My head in the clouds. It was the same way Hela described Pierre. And for a moment I thought about our conversation earlier, about the way his hand had felt holding mine, about the way everything had felt a little easier when it was just between the two of us.

“The truth?” I questioned Bronia, though somewhere inside of me, I felt a new red-hot terror rising through my veins, pooling in my stomach, nausea hitting me quickly again.

BRONIA PUT HER STETHOSCOPE TO MY EARS, UNBUTTONED A button on my dress, and put the cold end against my belly. She implored me to listen to the sounds that she was positive would come through. I heard them, a steady thump, thump, thump. But even then, I told her it was not proof of anything. What about the doctor who said my body could not hold on to a baby, deliver it into the world, living?

Kaz took the stethoscope for his own ears.
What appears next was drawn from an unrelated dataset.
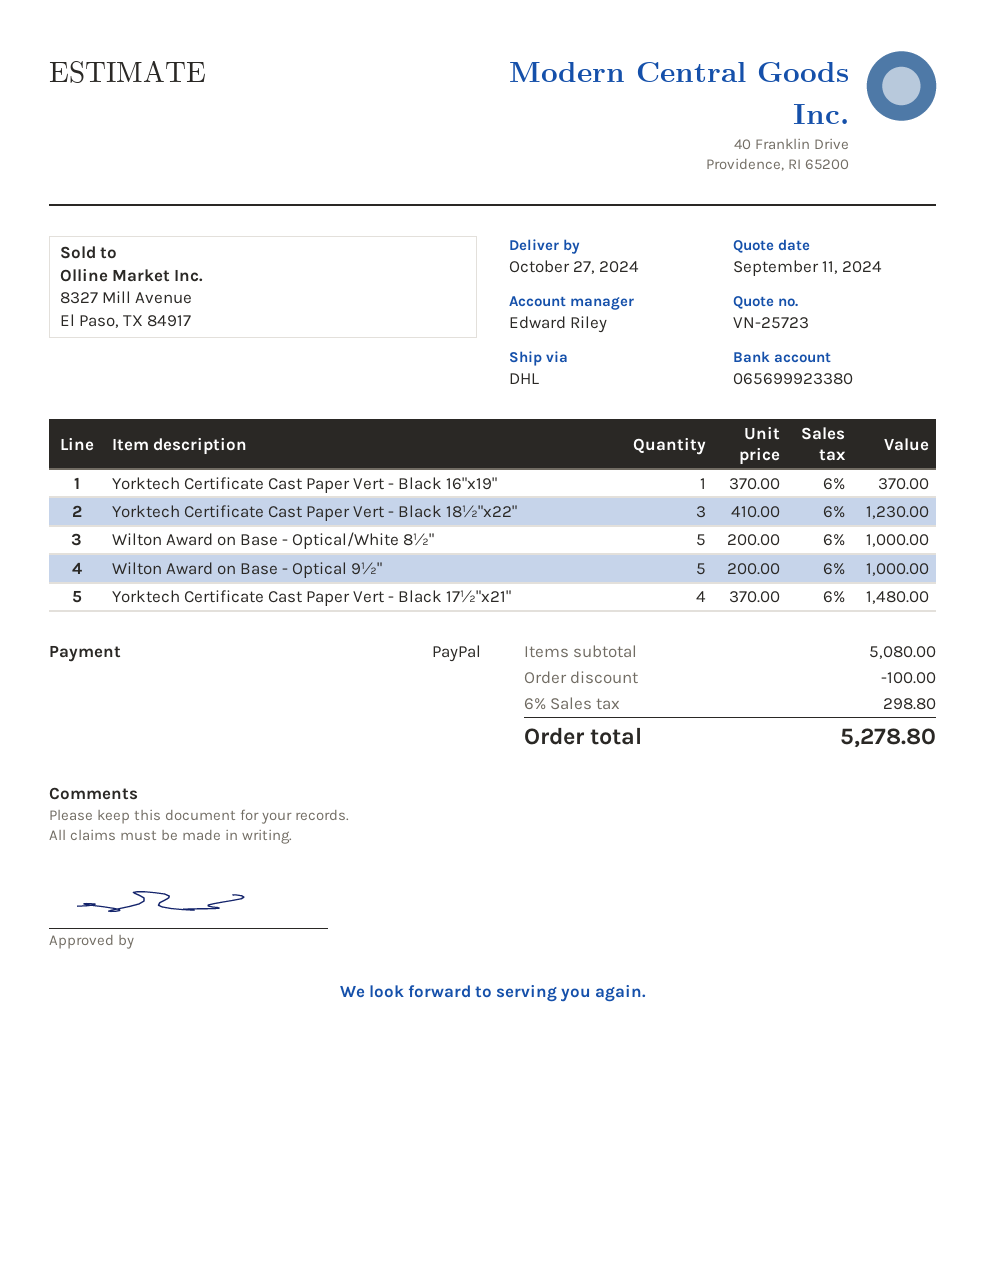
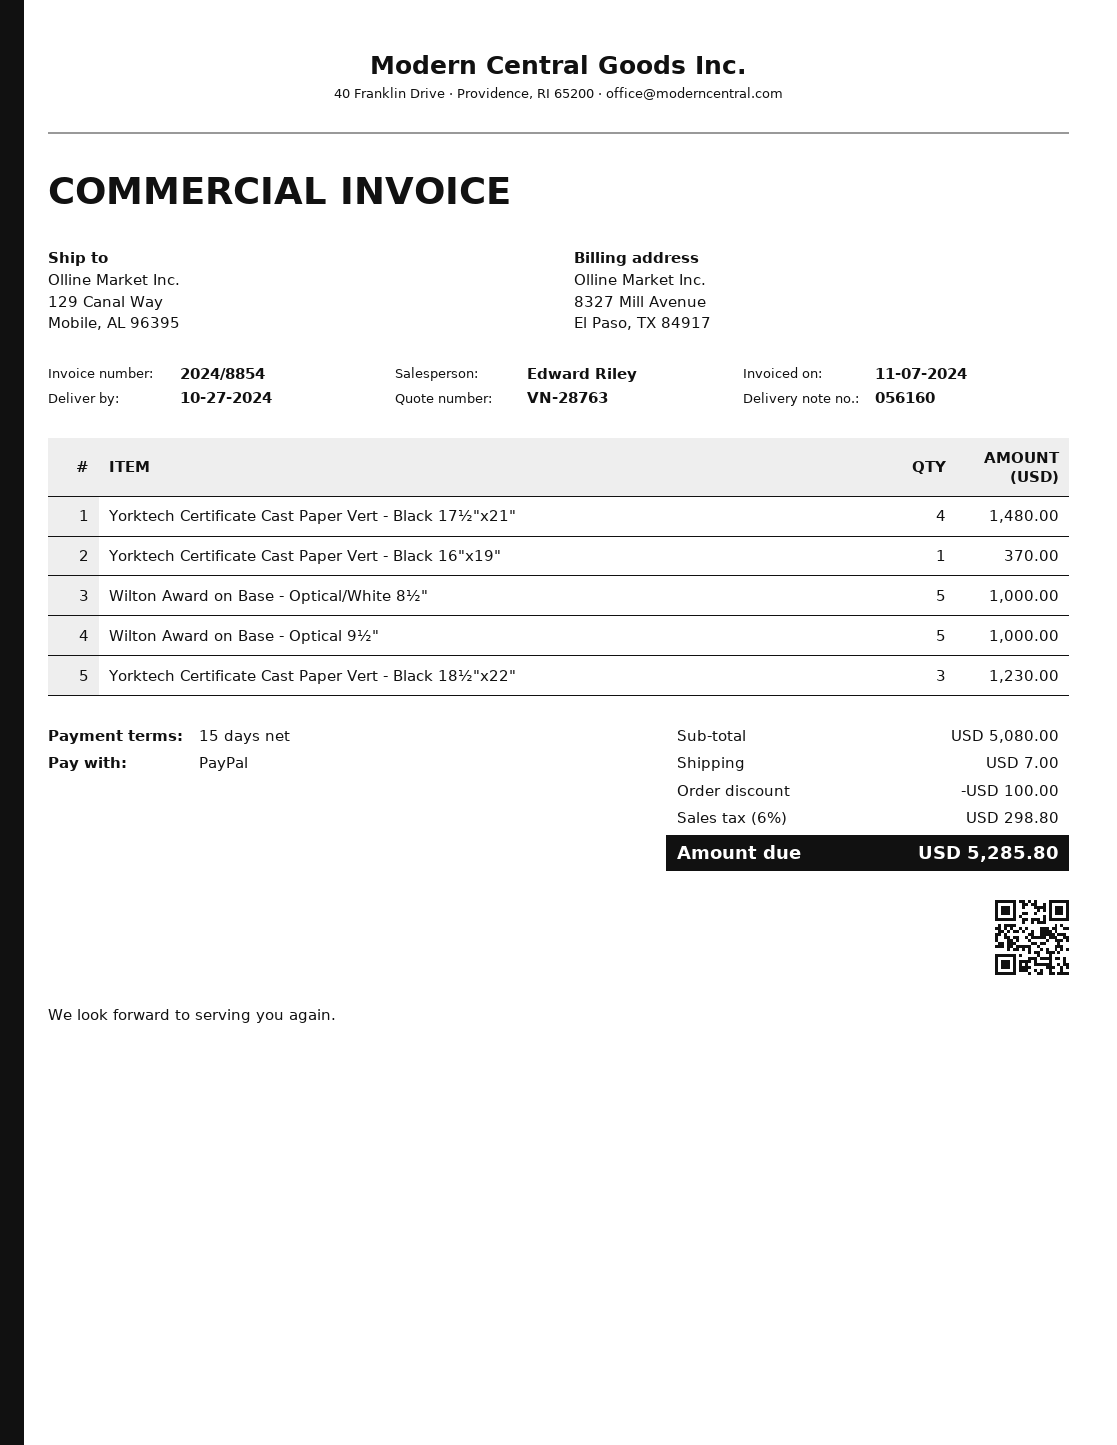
quote number: VN-25723 -> VN-28763
shipping: none -> 7.00
total: 5278.80 -> 5285.80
Then, after he heard the sounds too, he exclaimed: “A baby!” His face erupted with a joy I hadn’t seen in him since we were very young, and so in love, and I felt it sharply inside my own chest, an ache, a wanting.

He kneeled down on the ground, kissed my belly. I wanted to continue to be mad at him. I wanted to insist that I had all I needed right here in Paris, on my own. I wanted to stay with my head in the clouds and my feet on the bicycle pedals on the cobblestone streets of La Villette. But there was a heartbeat inside of me, and suddenly that was more important than anything I needed or I wanted.

The day after Hela’s wedding, Kaz and I took the long journey back to Poland, together.

Marie

France, 1904

Pierre’s magical heart is right. 1904 changes us.

For one thing, from the very start of the year, there is the money. Seventy thousand francs from Sweden, and more from England for the Davy prize. We install a modern bathroom in our house, and I send twenty thousand Austrian crowns to Bronia and Mier to help with their sanatorium in Zakopane, and also gifts to Hela in Warsaw and Jacques in Montpellier.